Image1 Le pape Benoît XVI a estimé aujourd'hui que la "cupidité" était une des raisons de la crise.

BeniNews a évoqué à de nombreuses reprises ce veau d'or qui nous perd et qui nous conduit bien souvent à aller au-delà de la morale, à omettre le sens du bien commun, à oublier l'autre.

Pourtant, les Évangiles nous ont prévenu : "cherchez d'abord le Royaume de Dieu et sa justice, et Dieu vous donnera les autres choses en plus." (Matthieu 6, 33). Rien ne sert de plonger tête baissée dans une quête financière absurde, le résultat ne nous satisfera pas. Il est d'ailleurs symptomatique de lire dans un sondage de l'IFOP que 61% des français considèrent qu'il leur manque de l'argent pour être pleinement heureux, qu'ils soient pauvres... ou riches ! La spirale infernale ne s'arrête matériellement jamais.

La crise va-t-elle être le déclencheur d'un changement d'attitude? Espérons-le. Mais ne soyons pas naïfs, il y a encore du chemin.

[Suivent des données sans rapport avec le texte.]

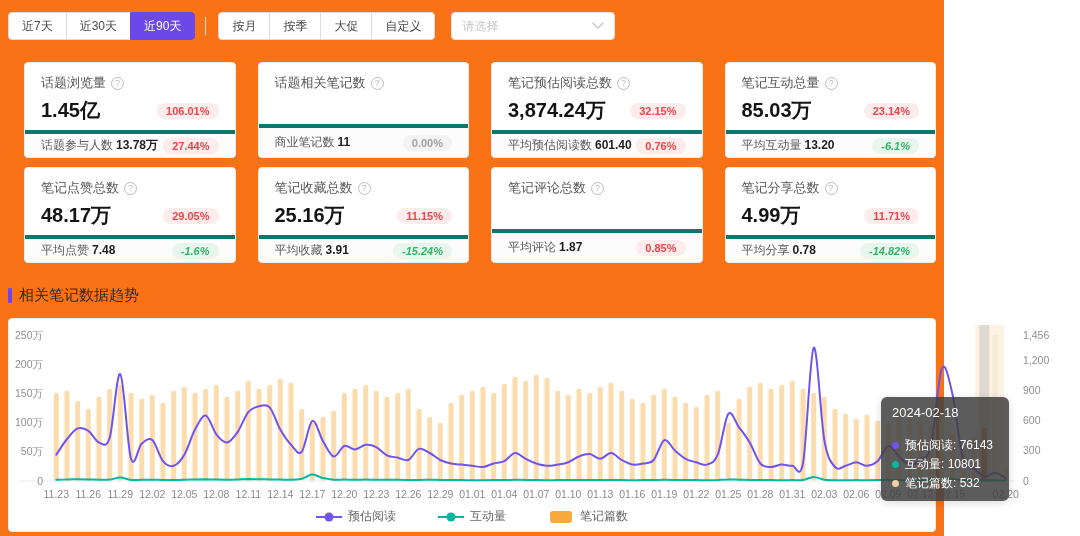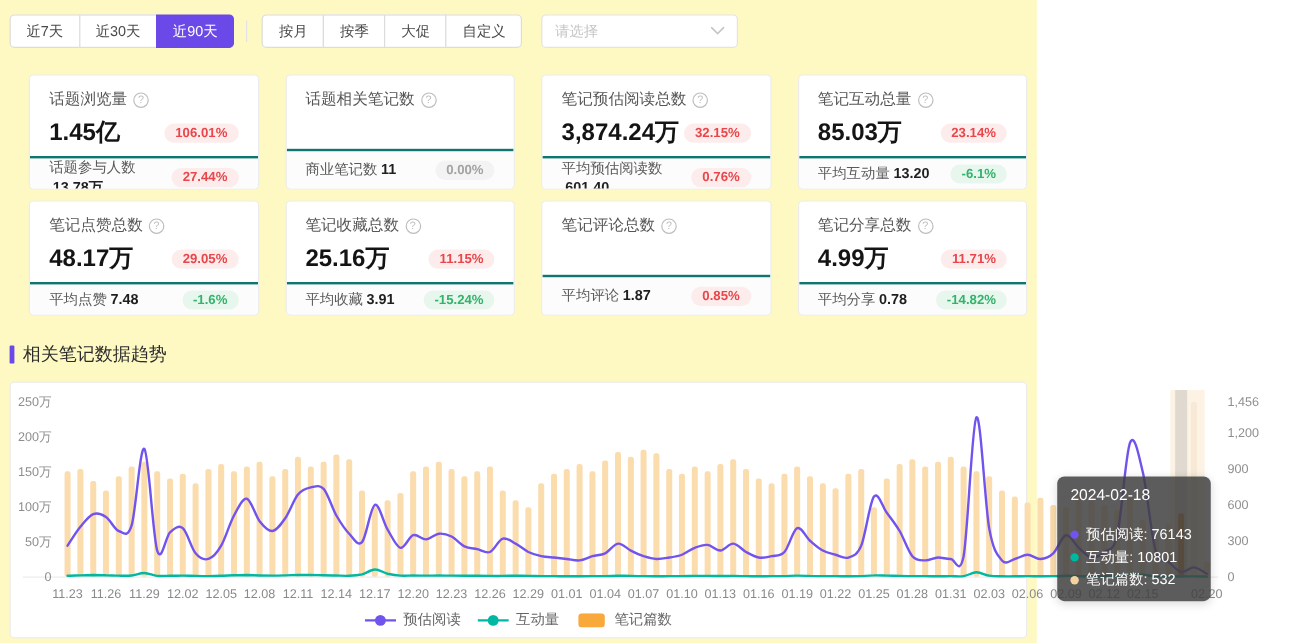--- a/index.html
+++ b/index.html
@@ -1,18 +1,18 @@
 <!DOCTYPE html>
 <html><head>
 <meta charset="utf-8">
 <style>
   * { margin:0; padding:0; box-sizing:border-box; }
   html,body { background:#fff; }
   body { width:1080px; height:536px; overflow:hidden; font-family:"Liberation Sans","DejaVu Sans",sans-serif; }
-  .page { position:relative; width:864px; height:536px; background:#fef9c3;padding-left:20px; }
+  .page { position:relative; width:944px; height:536px; background:#f97316;padding-left:20px; }
 
   
   .toolbar { position:absolute; top:12px; left:8px; right:8px; height:28px; display:flex; align-items:center; }
   .btn-group { display:flex; }
   .gbtn { height:28px; padding:0 13px; background:#fff; border:1px solid #dcdcdc; color:#4a4a4a;
           font-size:12px; font-family:inherit; margin-left:-1px; cursor:pointer; position:relative; }
   .btn-group .gbtn:first-child { margin-left:0; border-radius:4px 0 0 4px; }
   .btn-group .gbtn:last-child { border-radius:0 4px 4px 0; }
   .gbtn.active { background:#6b49e8; border-color:#6b49e8; color:#fff; border-radius:4px; z-index:2; }
   .v-divider { width:1px; height:18px; background:#e3e3e3; margin:0 12px 0 10px; }
@@ -26,38 +26,38 @@
            grid-template-columns:repeat(4,1fr); column-gap:22px; row-gap:9px;margin-left:16px; }
   .card { height:96px; border:1px solid #ececec; border-radius:4px; background:#fff; display:flex; flex-direction:column; overflow:hidden; }
   .card-top { flex:1; padding:11px 16px 6px; }
   .card-title { font-size:13px; color:#565656; display:flex; align-items:center; gap:5px; }
   .help { width:13px; height:13px; border:1px solid #bdbdbd; border-radius:50%; color:#bdbdbd;
           font-size:9px; line-height:11px; text-align:center; display:inline-block; }
   .card-valrow { display:flex; justify-content:space-between; align-items:center; margin-top:5px; }
   .val { font-size:20px; font-weight:bold; color:#141414; }
   .badge { font-size:11px; font-weight:bold; padding:2px 9px; border-radius:10px; white-space:nowrap; }
   .badge.red   { color:#e8464a; background:#fdecec; }
-  .badge.green { color:#34b36a; background:#e7f7ee; }
+  .badge.green { color:#34b36a; background:#e7f7ee;font-style:italic; }
   .badge.gray  { color:#a2a2a2; background:#f3f3f3; }
-  .card-foot { border-top:2px solid #0f766e; background:#fcfcfc; height:33px; padding:0 16px;
+  .card-foot { border-top:4px solid #0f766e; background:#fcfcfc; height:33px; padding:0 16px;
                display:flex; align-items:center; justify-content:space-between; font-size:12px; color:#5a5a5a; }
   .fv { color:#1f1f1f; margin-left:3px; font-weight:bold; }
 
   
   .section-title { position:absolute; top:286px; left:8px; display:flex; align-items:center; gap:7px; }
   .section-bar { width:4px; height:15px; background:#6b49e8; border-radius:1px; }
   .section-text { font-size:15px; font-weight:normal; color:#2b2b2b; }
 
   
   .chart-card { position:absolute; top:318px; left:8px; right:8px; height:214px;
                 border:1px solid #ececec; border-radius:4px; background:#fff; }
   #chart { position:absolute; top:2px; left:0; }
   #chart text { font-family:"Liberation Sans","DejaVu Sans",sans-serif; }
   .legend { position:absolute; left:0; right:0; bottom:6px; display:flex; justify-content:center;
-            align-items:flex-start; gap:14px; font-size:12px; color:#666; }
+            align-items:flex-start; gap:42px; font-size:12px; color:#666; }
   .leg-item { display:flex; align-items:center; gap:6px; cursor:pointer; }
   .tooltip { position:absolute; left:872px; top:78px; width:128px; background:rgba(64,64,64,0.85);
              border-radius:6px; padding:8px 11px; color:#fff; z-index:5; box-shadow:0 2px 8px rgba(0,0,0,0.15); }
   .tt-title { font-size:13px; margin-bottom:16px; }
   .tt-row { display:flex; align-items:center; gap:6px; font-size:12px; line-height:19px; }
   .tt-dot { width:7px; height:7px; border-radius:50%; flex:none; }
 </style>
 </head>
 <body>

Demain, le "zoulou boy" Jacob Zuma va réaliser son rêve et devenir le nouveau président de l'Afrique du Sud. XXI explique particulièrement bien sur son blog le parcours de ce personnage charismatique adoubé dans un premier temps par Thabo Mbeki, accusé de corruption en 2005, lâché par ses mentors avant de faire son retour en grâce seul avec son charme, ses discours, sa force. L'Afrique n'a pas fini d'éradiquer ce fléau de la cupidité qui la mine depuis bien longtemps.

Dans le reste de l'Afrique, le pétrole continue à faire des siennes. Mais pas seulement. L'agriculture est devenue le nouvel enjeu majeur où l'argent dicte une triste et mauvaise loi. Le nouveau numéro d'Afriquespoir, journal catholique africain qui parle avec son âme, analyse ce phénomène avec une grande justesse. N'est-ce pas la cupidité qui pousse Madagascar à louer la moitié de sa surface cultivable à une entreprise coréenne et à détourner ainsi un patrimoine naturelle qui devrait nourrir sa population? Les récents événements malgaches montrent bien que le sens du bien commun n'est pas l'unique critère des hommes de pouvoir.

Et ailleurs dans le monde, les exemples sont tout aussi nombreux. Beaucoup évoquent, par exemple, l'accusation de corruption de Jacob Zuma mais ils sont moins nombreux à dire que le corrupteur se nommait Thalès, groupe français étatique.

Nous avons les gouvernants que nous méritons. Une des plus anciennes règles démocratiques est la Règle que Saint Benoît de Nursie a rédigée à destination des futurs moines et qui régit la vie au sein du monastère. Il y explique que le père abbé doit être choisi d'un commun accord par les moines. Qu'il doit être un homme de paix, un homme sage et un homme fidèle. Nos gouvernants répondent-ils à ses critères? Quels sont nos propres critères de choix?

La cupidité est bien une cause majeure de la crise actuelle. Elle en est l'origine morale mais nous avons bien du mal à nous l'avouer. Changer n'est jamais facile. Sortir de l'égoïsme est contraignant. Penser à l'autre semble au-dessus de nos forces. Mais là-dessus, Saint Benoît nous enseigne ce précepte simple qui dit que faire le choix d'obéir à l'autre et par là-même d'obéir à Dieu, c'est gagner en sérénité.

En savourant l'hymne sud-africain Nkosi sikeleli Africa, gospel qui représenta tellement pour le monde, que cette crise nous réapprenne le sens du bien commun et qu'elle nous fasse comprendre que c'est l'unique voie pour trouver la paix.